一番のファンは誰?
あたしには漫画家を目指した時期があった。
それはいじめにあって、学校に居場所がなくても、家に帰って「友達と遊んでこい!」と無理やり家から出され、家にも居場所がなくても、幾度となくあたしを慰めてくれるのが漫画だったから。
ノートと鉛筆さえあれば別の世界線に飛んでいける。魔法。
そしてまた一番のファンが居てくれたから。
それは4つ上の腹違いの姉。
当時あたしは小学5年生だったから、姉は中学2年生ぐらいだと思う。
あたしの描く、つたない漫画を「面白い!めっちゃ面白い!早く続き描いて!!」とほんとに面白そうな顔でいつも言ってくれるのだ。
姉はあたしより絵も上手く。ガンダムのフィギュアとかも繊細に造れるような才能の持ち主。その、才能溢れる姉に毎回褒められるものだから、あたしも嬉しくて。夢中になって描いた。
姉とは別々の家に住んでるので、会うのは1ヶ月に2回程度。それも「姉の家に行く」というと苦虫を噛み潰したようかのような表情を浮かべる母親に罪悪感をいだきながらも、その「自分の漫画を褒められる」という脳内麻薬欲しさに頑張って行ったものだ。
ある時ポツリと姉が言った。
「…あたし、学校でバイキンって言われてるんだよね…」
あ、この才能溢れる人も、学校ではあたしみたいに上手くいってないんだ。さすが血は争えないな。と思いつつ返した言葉は
「…バイキン、可愛いじゃん。」
子供ながらに精一杯の慰めだったし、なんか当時ほんとにバイキンだか、宇宙人だか忘れたけど、ほんとにそれっぽい可愛いキャラクターがあったのよ。
「可愛いくないよ…」
いつも笑顔で漫画を読んでくれる姉が顔を曇らせていた。
「…あたしもブスブスってめっちゃ言われるよ…」
お互いに詳しい事は聞かず。
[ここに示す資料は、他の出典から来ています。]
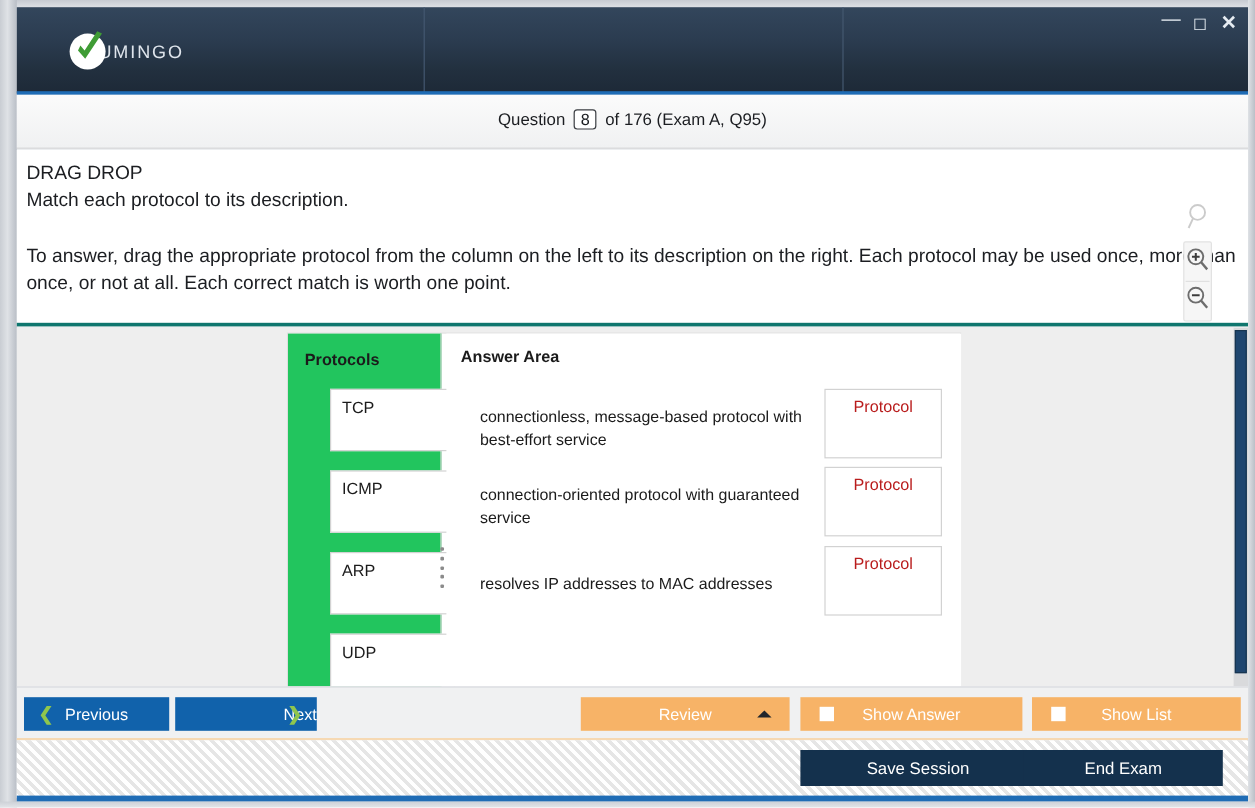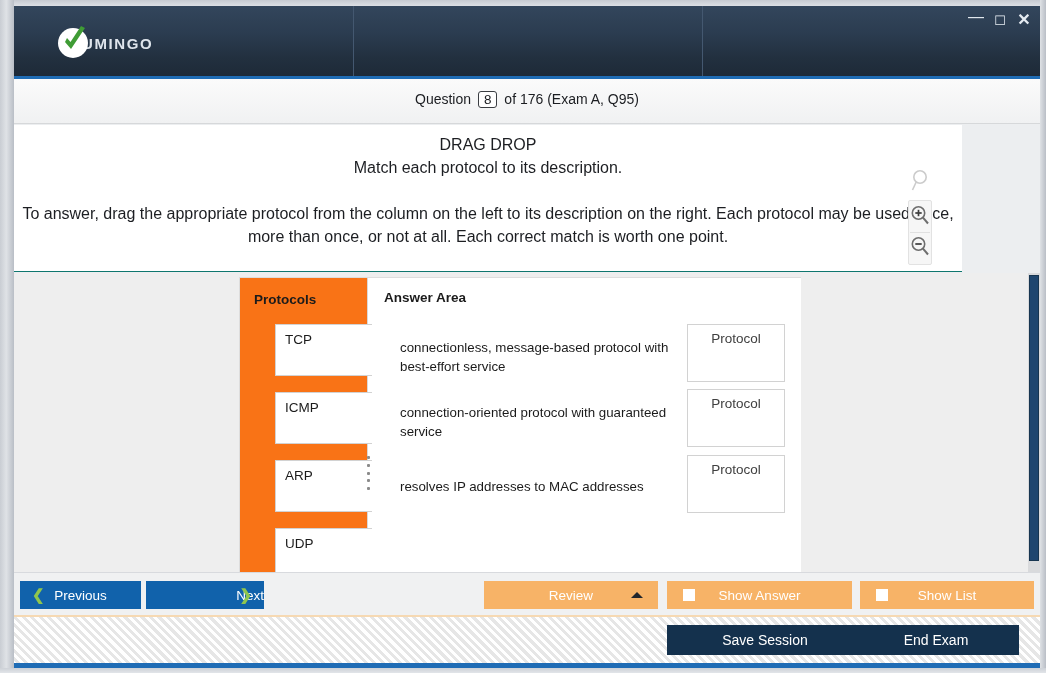--- a/index.html
+++ b/index.html
@@ -61,21 +61,21 @@
     width: 30px; height: 30px; border-radius: 50%;
     background: #ffffff;
     position: relative;
     display: inline-block;
   }
   .logo-check svg { position: absolute; left: 2px; top: -3px; }
   .logo-text {
     color: #dfe5ec;
     font-size: 15px;
     letter-spacing: 1.6px;
-    font-weight: bold;
+    font-weight: normal;
     margin-left: -6px;
     font-family: "Liberation Sans", sans-serif;
   }
   .window-title {
     position: absolute; left: 352px; top: 30px;
     width: 680px;
     color: #ffffff;
     font-size: 14.5px;
     font-weight: bold;
     letter-spacing: 0.1px;
@@ -127,26 +127,25 @@
     border-radius: 3px;
     padding: 0px 5px;
     margin: 0 3px;
     background: #ffffff;
     font-size: 13.5px;
   }
 
   
   .qtext-panel {
     position: absolute; left: 14px; top: 125px;
-    width: 948px; height: 147px;
-    background: #ffffff;
-    border-bottom: 1px solid #0f766e;
+    width: 1026px; height: 147px;
+    background: #ffffff;
+    border-bottom: 3px solid #0f766e;
     box-sizing: border-box;
     overflow: hidden;
-    text-align: center;
   }
   .qtext {
     position: absolute; left: 8px; top: 8px; right: 8px;
     font-size: 16px; line-height: 23px; color: #1c1e22;
   }
   .qtext p { margin: 0; }
   .qtext .spacer { height: 23px; }
 
   .zoomtools {
     position: absolute; right: 26px; top: 44px;
@@ -174,21 +173,21 @@
   .exhibit {
     position: absolute; left: 225px; top: 4px;
     width: 562px; height: 300px;
     background: #ffffff;
     border: 1px solid #dddddd;
     box-sizing: border-box;
   }
   .panel-protocols {
     position: absolute; left: 0px; top: 0px;
     width: 128px; height: 298px;
-    background: #f97316;
+    background: #22c55e;
     border-right: 1px solid #d9d9d9;
     box-sizing: border-box;
   }
   .panel-title {
     font-size: 13.5px; font-weight: bold; color: #1b1b1b;
     font-family: "Liberation Sans", sans-serif;
   }
   .proto-title { position: absolute; left: 14px; top: 14px; }
   .proto-item {
     position: absolute; left: 12px;
@@ -223,21 +222,21 @@
     position: absolute;
     left: 28px; width: 280px;
     font-size: 13.3px; line-height: 19px; color: #1b1b1b;
   }
   .ans-target {
     position: absolute; left: 315px;
     width: 98px; height: 58px;
     border: 1px solid #d2d2d2;
     background: #ffffff;
     box-sizing: border-box;
-    font-size: 13.5px; color: #404040;
+    font-size: 13.5px; color: #b91c1c;
     text-align: center;
     padding-top: 6px;
   }
 
   .content-scrollbar {
     position: absolute; right: 0px; top: 0px;
     width: 12px; height: 299px;
     background: #d9dadc;
   }
   .content-scrollbar .thumb {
会話はそこで終わった。その時はあたしの漫画ではなく当時2人でハマってた週刊少年ジャンプの単行本を無言で読み漁った。
そして最後にはあたしの漫画も読んでくれて、また「面白い」と褒めてくれた。
いつものような屈託のない笑みはでなかったけど。
そのうち、その「姉が面白い」と言ってくれ続けた事によって、あたしは漫画を描き続けた。そして中学生になり、徐々に新しい友達にも自分が描いた漫画を見せるようになっていた。
友達も「面白い!また見せて!」と言ってくれる。それでも。
やっぱなんか姉の「面白い!!」とは違うのだ。
そのうちあたしは自分の絵を描く才能のなさに気付き、漫画を描くのをやめた。
環境が変わったことで、いじめも薄くなっていた。それと共に別の小学校出身の友達も出来、あたしより絵が上手い子もたくさん回りに居るようになっていた。
努力はしてたつもりだった。いっぱい描いたし、絵の練習もした。
それでもなにか「才能」とか「センス」ってものには勝てないんだなって悟った。
だから一時期は「姉に絵を描いてもらってあたしがストーリーを考えた漫画が一番面白いのではないか?」という考えにいたって実行してみたものの、姉はどこかおちゃらけた所があり、シリアスにしたい場面でもどうしてもあたしの思うように描いてくれない。
何でそこに毒キノコはえとるねん!
何でそこにクリボーいるねん…
てなことでその作戦も失敗に終わり、あたしは本格的に意欲をなくした。
結論。
「才能には勝てない」
でもやっぱり、あたしの漫画の一番のファンは姉の貴方だったよ。
今はもうこじれた関係性になってるけどね。
これもお互い大人になったって証拠かしらね?
ここまで読んでくれてありがとうございます。m(_ _)mペコリ。